Dataset items:
━━━━

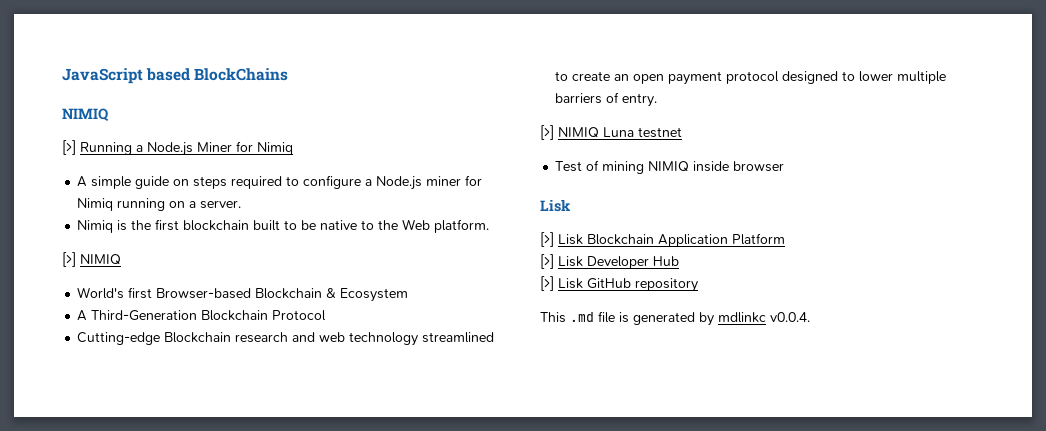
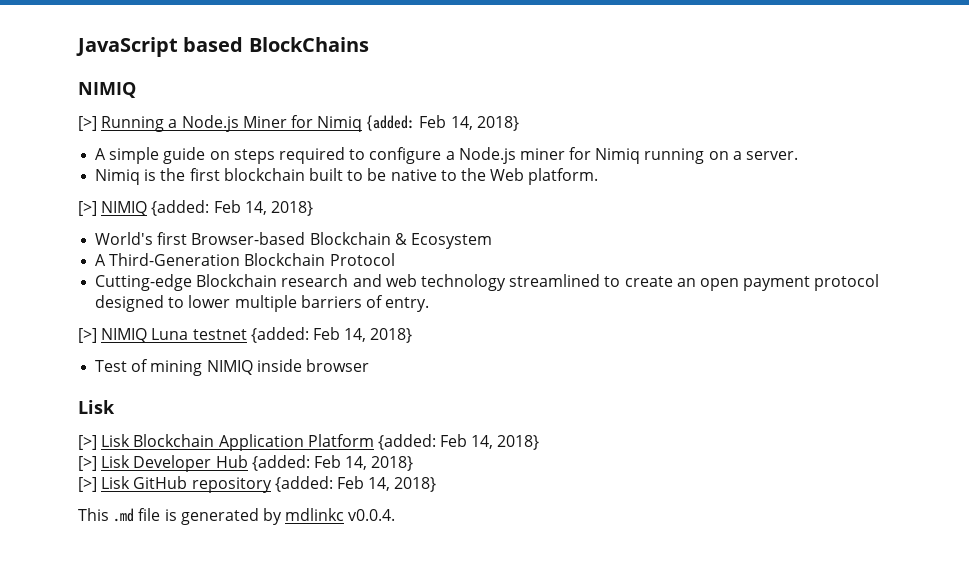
(293, 148) none -> [366,115,519,131] {added: Feb 14, 2018}
(121, 259) none -> [151,200,313,216] {added: Feb 14, 2018}
(682, 132) none -> [250,327,413,343] {added: Feb 14, 2018}
(785, 239) none -> [377,434,540,450] {added: Feb 14, 2018}
(679, 261) none -> [251,455,414,471] {added: Feb 14, 2018}
(698, 285) none -> [274,476,437,492] {added: Feb 14, 2018}

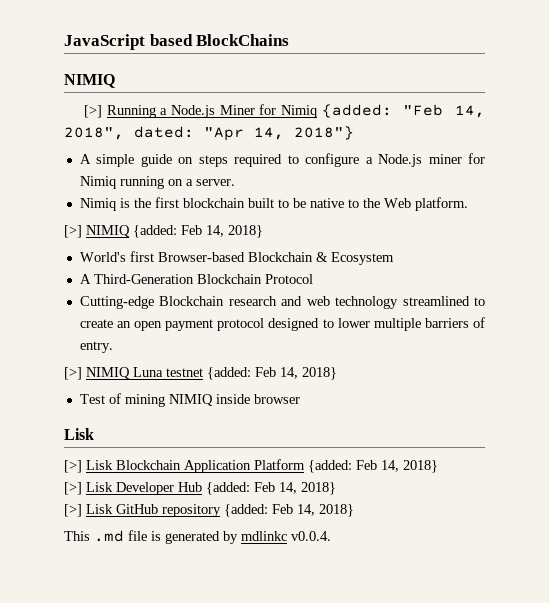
[419,115,519,131] Feb 14, 2018} -> [403,104,485,118] [64,126,354,141] "Feb 14, 2018", dated: "Apr 14, 2018"}

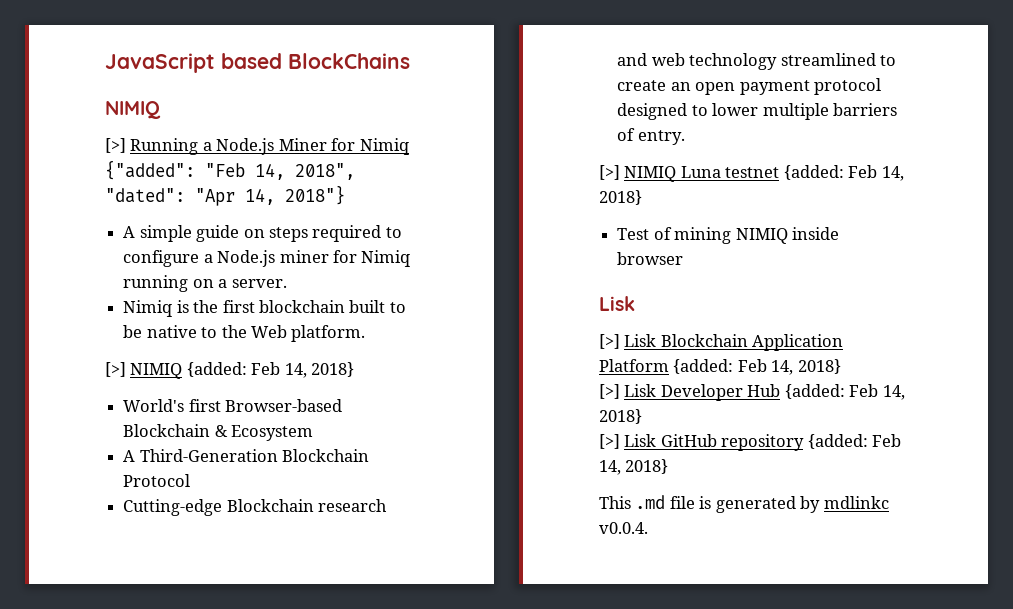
[321,104,392,118] {added: -> [105,160,195,180] {"added":
[134,126,194,138] dated: -> [105,188,185,203] "dated":

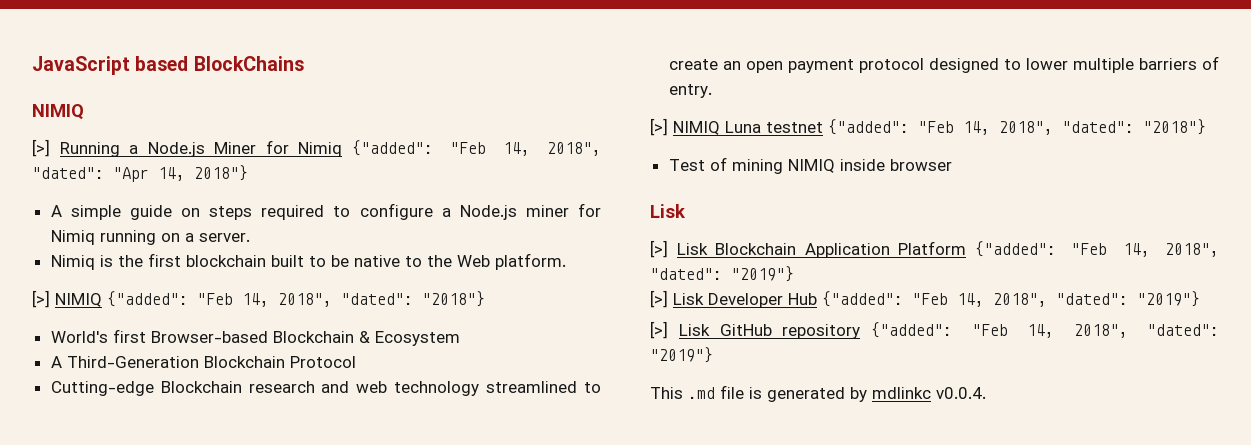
[186,362,355,378] {added: Feb 14, 2018} -> [107,291,485,307] {"added": "Feb 14, 2018", "dated": "2018"}
[783,165,904,181] [599,190,642,205] {added: Feb 14, 2018} -> [828,119,1206,135] {"added": "Feb 14, 2018", "dated": "2018"}
[673,359,841,375] [599,384,905,401] [599,409,642,424] [599,434,902,451] [599,459,669,475] {added: Feb 14, 2018} // [>] Lisk Developer Hub {added: Feb 14, 2018} // [>] Lisk GitHub repository {added: Feb 14, 2018} -> [974,241,1219,257] [650,266,794,282] [650,290,1200,308] [650,321,1219,339] [650,347,713,363] {"added": "Feb 14, 2018", "dated": "2019"} // [>] Lisk Developer Hub {"added": "Feb 14, 2018", "dated": "2019"} // [>] Lisk GitHub repository {"added": "Feb 14, 2018", "dated": "2019"}

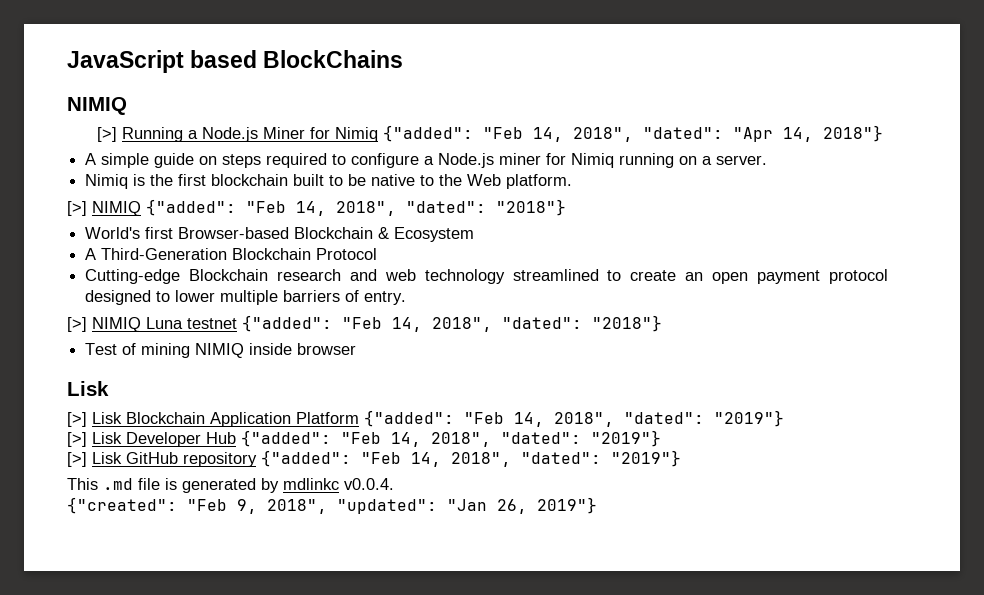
(986, 393) none -> [67,497,597,514] // {"created": "Feb 9, 2018", "updated": "Jan 26, 2019"}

━━━━

Task directions: Your copy of the entries must be exact and must contain no pictures.

Answer for the task:
(293, 148) none -> [366,115,519,131] {added: Feb 14, 2018}
(121, 259) none -> [151,200,313,216] {added: Feb 14, 2018}
(682, 132) none -> [250,327,413,343] {added: Feb 14, 2018}
(785, 239) none -> [377,434,540,450] {added: Feb 14, 2018}
(679, 261) none -> [251,455,414,471] {added: Feb 14, 2018}
(698, 285) none -> [274,476,437,492] {added: Feb 14, 2018}

[419,115,519,131] Feb 14, 2018} -> [403,104,485,118] [64,126,354,141] "Feb 14, 2018", dated: "Apr 14, 2018"}

[321,104,392,118] {added: -> [105,160,195,180] {"added":
[134,126,194,138] dated: -> [105,188,185,203] "dated":

[186,362,355,378] {added: Feb 14, 2018} -> [107,291,485,307] {"added": "Feb 14, 2018", "dated": "2018"}
[783,165,904,181] [599,190,642,205] {added: Feb 14, 2018} -> [828,119,1206,135] {"added": "Feb 14, 2018", "dated": "2018"}
[673,359,841,375] [599,384,905,401] [599,409,642,424] [599,434,902,451] [599,459,669,475] {added: Feb 14, 2018} // [>] Lisk Developer Hub {added: Feb 14, 2018} // [>] Lisk GitHub repository {added: Feb 14, 2018} -> [974,241,1219,257] [650,266,794,282] [650,290,1200,308] [650,321,1219,339] [650,347,713,363] {"added": "Feb 14, 2018", "dated": "2019"} // [>] Lisk Developer Hub {"added": "Feb 14, 2018", "dated": "2019"} // [>] Lisk GitHub repository {"added": "Feb 14, 2018", "dated": "2019"}

(986, 393) none -> [67,497,597,514] // {"created": "Feb 9, 2018", "updated": "Jan 26, 2019"}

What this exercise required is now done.